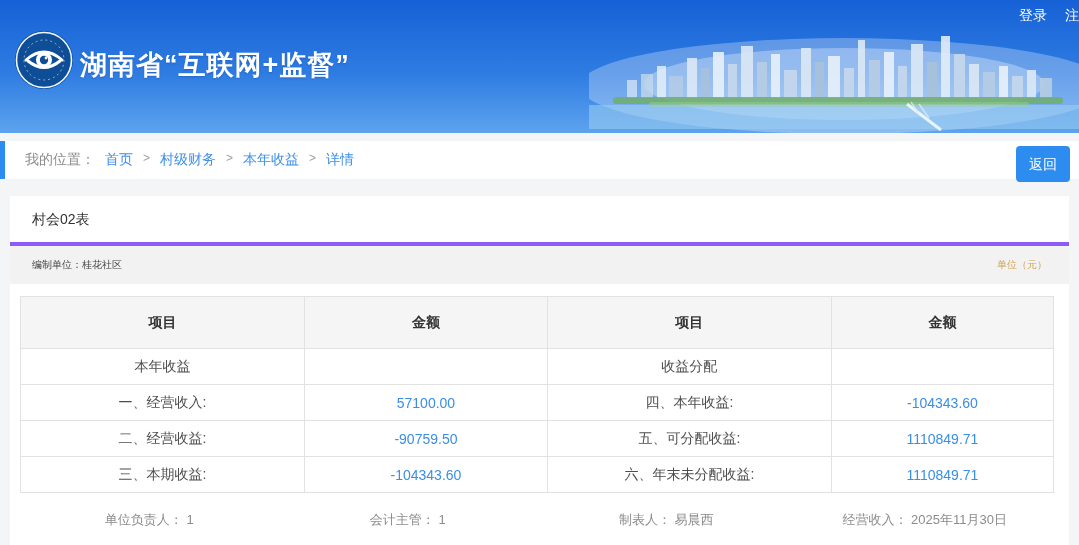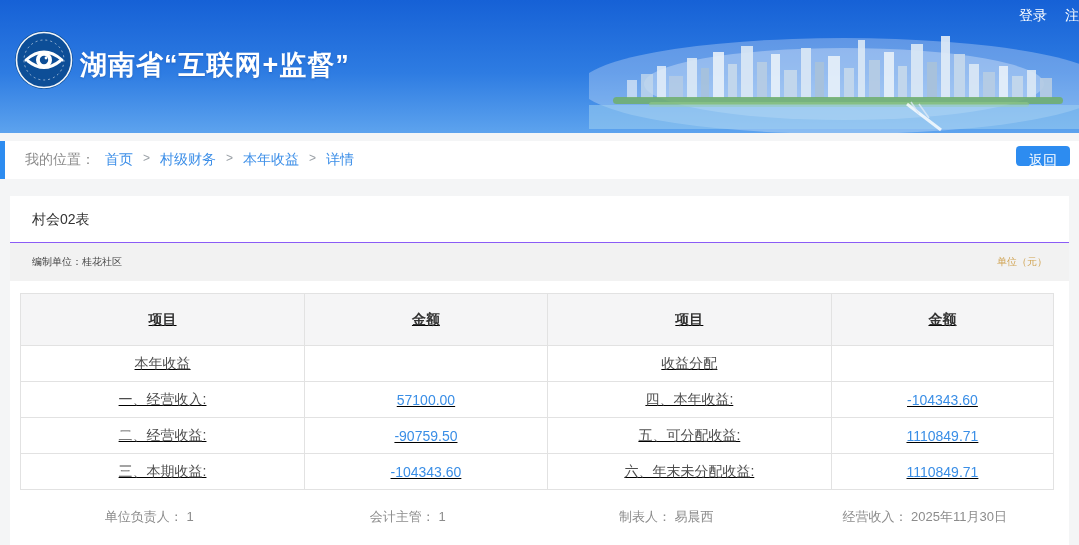--- a/index.html
+++ b/index.html
@@ -80,21 +80,21 @@
     color: #3d8fe8;
     text-decoration: none;
     cursor: pointer;
   }
   .breadcrumb .sep { color: #9aa0a6; font-size: 12px; }
   .back-button {
     position: absolute;
     right: 9px;
     top: 5px;
     width: 54px;
-    height: 20px;
+    height: 36px;
     background: #2d8cf0;
     color: #ffffff;
     font-size: 14px;
     border: none;
     border-radius: 4px;
     cursor: pointer;
     line-height: 28px;
     text-align: center;
     font-family: inherit;
   }
@@ -103,36 +103,36 @@
   .card {
     margin: 17px 10px 0 10px;
     background: #ffffff;
     min-height: 339px;
     padding-bottom: 14px;
   }
   .card-title-row {
     padding: 15px 22px 13px 22px;
     font-size: 14px;
     color: #333333;
-    border-bottom: 1px solid #8b5cf6;
+    border-bottom: 4px solid #8b5cf6;
   }
   .unit-bar {
     height: 38px;
     background: #f2f2f2;
     display: flex;
     align-items: center;
     justify-content: space-between;
     padding: 0 22px;
     font-size: 10px;
   }
   .unit-bar .unit-left { color: #444444; }
   .unit-bar .unit-right { color: #d0a352; }
 
   
-  .table-wrap { margin: 12px 15px 0 10px; text-decoration: underline; }
+  .table-wrap { margin: 12px 15px 0 10px; }
   table.report-table {
     width: 100%;
     border-collapse: collapse;
     table-layout: fixed;
   }
   .report-table th, .report-table td {
     border: 1px solid #e2e2e2;
     text-align: center;
     font-size: 14px;
   }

PROBLEM TO WORK ON ▸
A verbatim copy of the records above, without pictures, is required.

EXERCISE ANSWER ▸
--- a/index.html
+++ b/index.html
@@ -80,21 +80,21 @@
     color: #3d8fe8;
     text-decoration: none;
     cursor: pointer;
   }
   .breadcrumb .sep { color: #9aa0a6; font-size: 12px; }
   .back-button {
     position: absolute;
     right: 9px;
     top: 5px;
     width: 54px;
-    height: 20px;
+    height: 36px;
     background: #2d8cf0;
     color: #ffffff;
     font-size: 14px;
     border: none;
     border-radius: 4px;
     cursor: pointer;
     line-height: 28px;
     text-align: center;
     font-family: inherit;
   }
@@ -103,36 +103,36 @@
   .card {
     margin: 17px 10px 0 10px;
     background: #ffffff;
     min-height: 339px;
     padding-bottom: 14px;
   }
   .card-title-row {
     padding: 15px 22px 13px 22px;
     font-size: 14px;
     color: #333333;
-    border-bottom: 1px solid #8b5cf6;
+    border-bottom: 4px solid #8b5cf6;
   }
   .unit-bar {
     height: 38px;
     background: #f2f2f2;
     display: flex;
     align-items: center;
     justify-content: space-between;
     padding: 0 22px;
     font-size: 10px;
   }
   .unit-bar .unit-left { color: #444444; }
   .unit-bar .unit-right { color: #d0a352; }
 
   
-  .table-wrap { margin: 12px 15px 0 10px; text-decoration: underline; }
+  .table-wrap { margin: 12px 15px 0 10px; }
   table.report-table {
     width: 100%;
     border-collapse: collapse;
     table-layout: fixed;
   }
   .report-table th, .report-table td {
     border: 1px solid #e2e2e2;
     text-align: center;
     font-size: 14px;
   }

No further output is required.